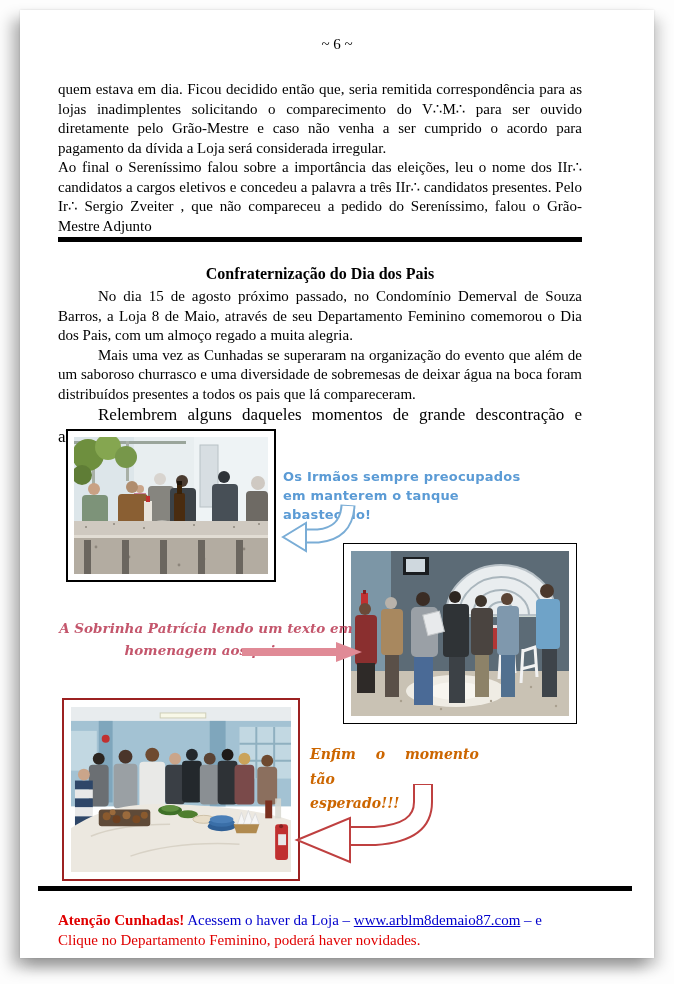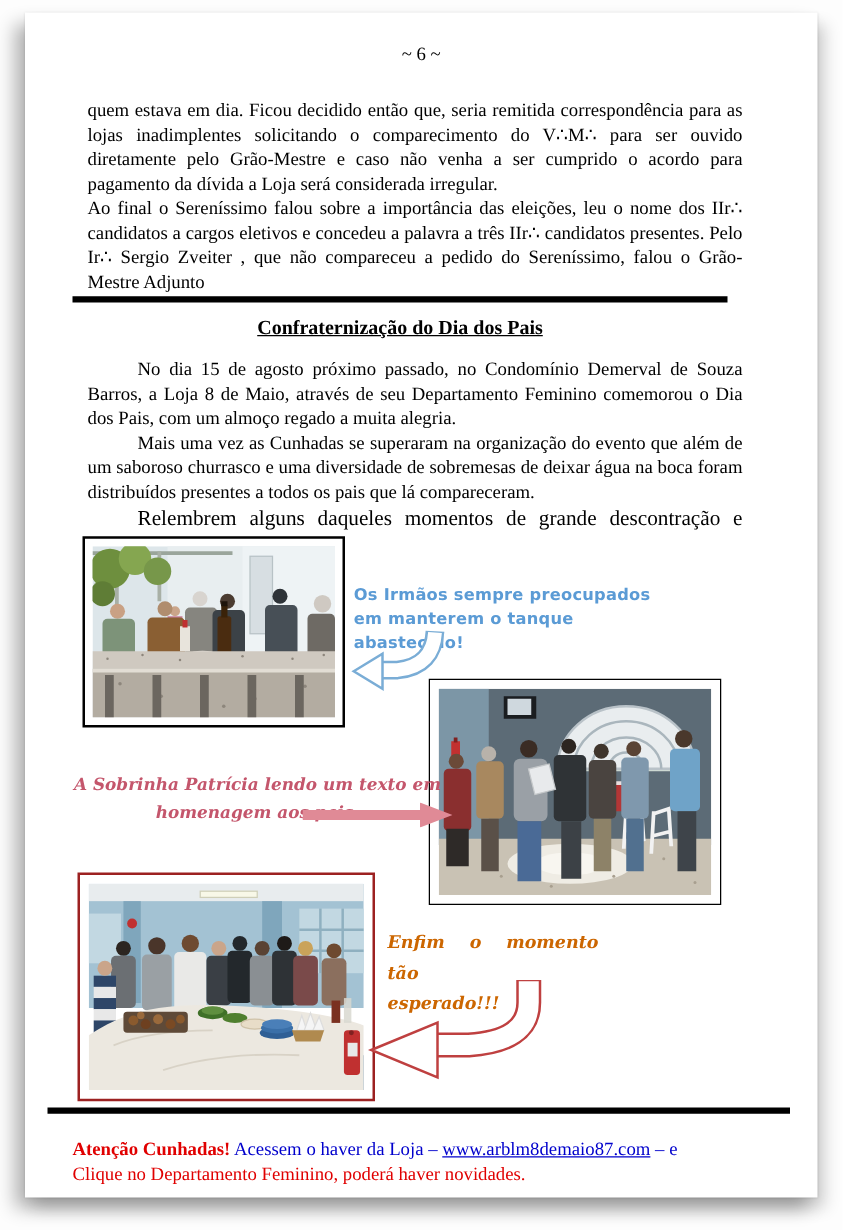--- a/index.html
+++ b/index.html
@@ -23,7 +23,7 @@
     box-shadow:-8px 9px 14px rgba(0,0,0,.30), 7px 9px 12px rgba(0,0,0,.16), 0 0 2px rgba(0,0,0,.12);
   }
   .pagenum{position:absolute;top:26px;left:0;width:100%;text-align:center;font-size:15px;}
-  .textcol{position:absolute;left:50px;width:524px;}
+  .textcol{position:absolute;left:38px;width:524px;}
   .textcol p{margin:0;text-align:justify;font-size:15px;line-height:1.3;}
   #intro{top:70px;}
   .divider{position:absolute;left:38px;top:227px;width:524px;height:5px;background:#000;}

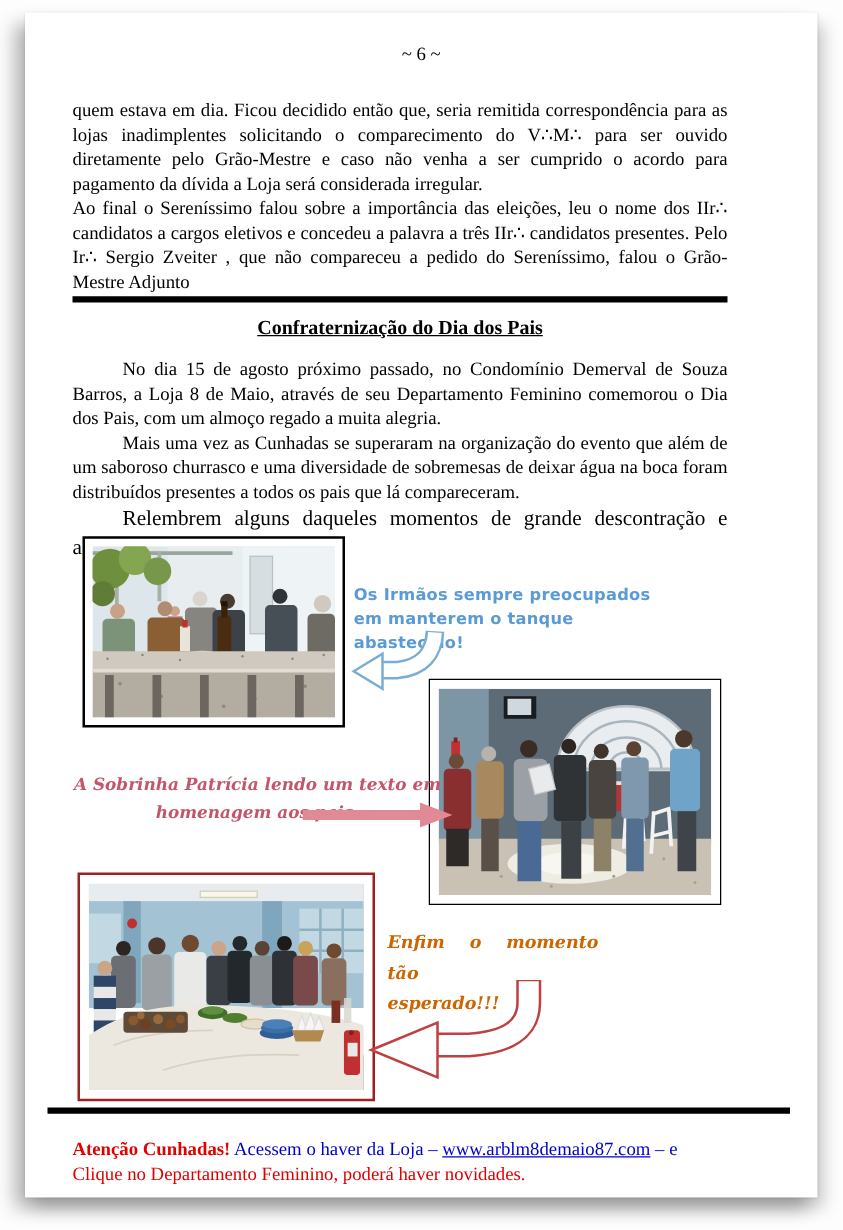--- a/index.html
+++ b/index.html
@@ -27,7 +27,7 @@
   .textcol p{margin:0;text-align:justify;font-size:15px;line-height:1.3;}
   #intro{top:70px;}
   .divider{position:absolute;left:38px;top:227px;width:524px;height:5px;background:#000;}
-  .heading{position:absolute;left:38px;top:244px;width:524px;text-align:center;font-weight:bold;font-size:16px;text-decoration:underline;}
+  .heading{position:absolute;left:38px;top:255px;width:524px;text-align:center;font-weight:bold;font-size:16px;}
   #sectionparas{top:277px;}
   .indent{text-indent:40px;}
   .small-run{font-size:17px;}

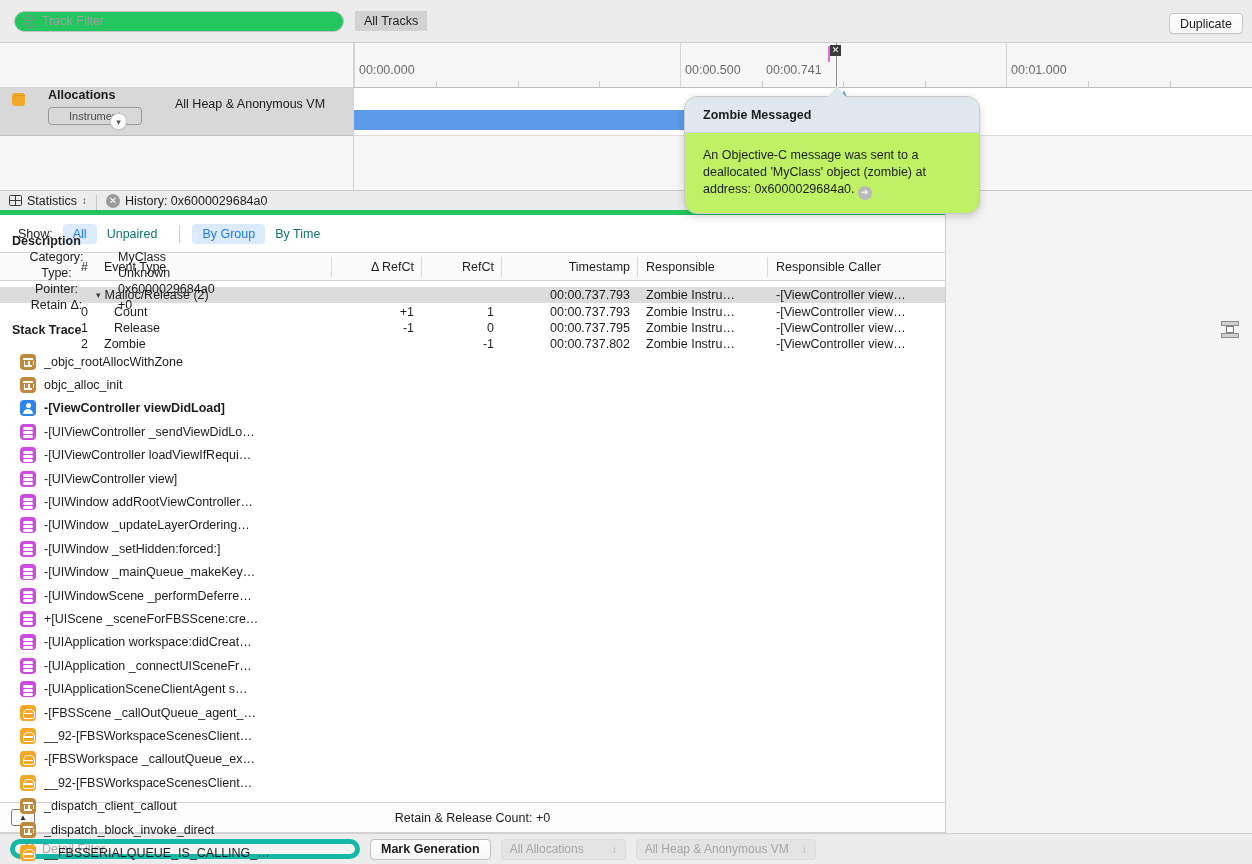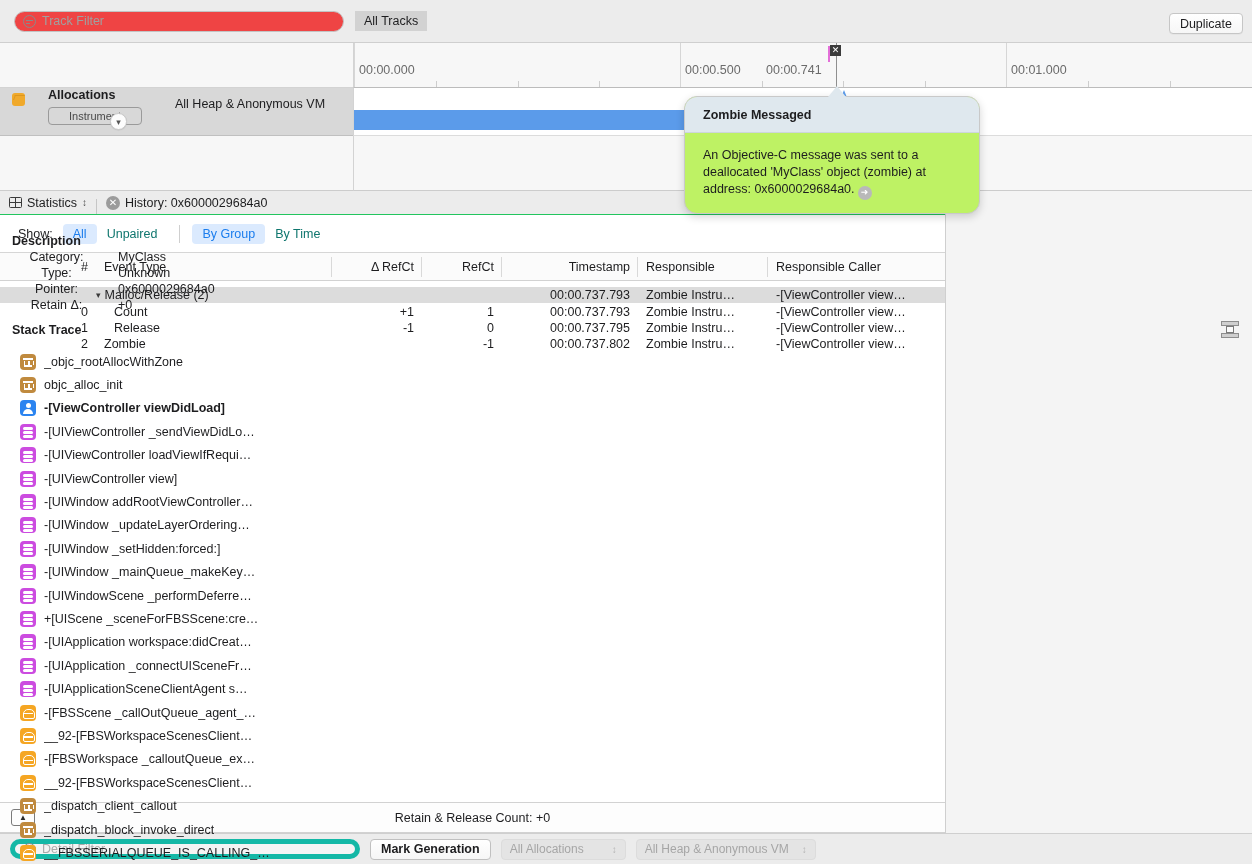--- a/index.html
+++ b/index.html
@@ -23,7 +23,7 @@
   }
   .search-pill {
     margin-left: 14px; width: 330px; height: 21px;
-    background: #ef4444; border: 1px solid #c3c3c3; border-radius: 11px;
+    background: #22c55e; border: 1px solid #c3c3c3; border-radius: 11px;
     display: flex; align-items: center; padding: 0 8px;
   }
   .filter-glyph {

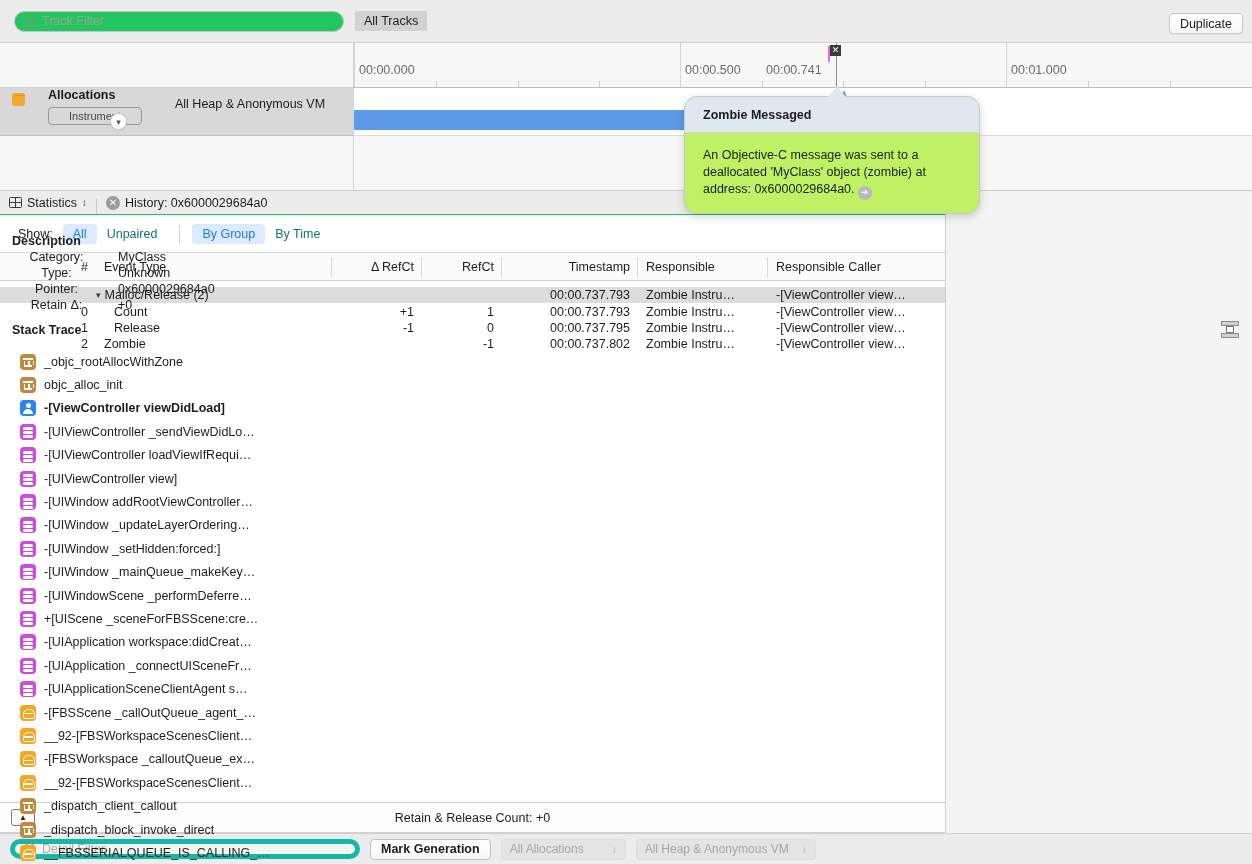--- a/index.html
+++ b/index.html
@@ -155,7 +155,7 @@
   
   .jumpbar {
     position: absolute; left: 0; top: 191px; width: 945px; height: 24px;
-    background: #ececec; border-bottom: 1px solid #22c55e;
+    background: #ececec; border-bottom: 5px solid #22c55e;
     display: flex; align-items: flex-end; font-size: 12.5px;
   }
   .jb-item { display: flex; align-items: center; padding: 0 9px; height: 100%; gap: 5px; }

────────

Exercise aim: Wherever the word "height" appears in the listing above, copy that line.

Solution below:
   .textcol p{margin:0;text-align:justify;font-size:15px;line-height:1.3;}
   .divider{position:absolute;left:38px;top:227px;width:524px;height:5px;background:#000;}
   .textcol p{margin:0;text-align:justify;font-size:15px;line-height:1.3;}
   .divider{position:absolute;left:38px;top:227px;width:524px;height:5px;background:#000;}
     margin-left: 14px; width: 330px; height: 21px;
     position: absolute; left: 0; top: 191px; width: 945px; height: 24px;
   .jb-item { display: flex; align-items: center; padding: 0 9px; height: 100%; gap: 5px; }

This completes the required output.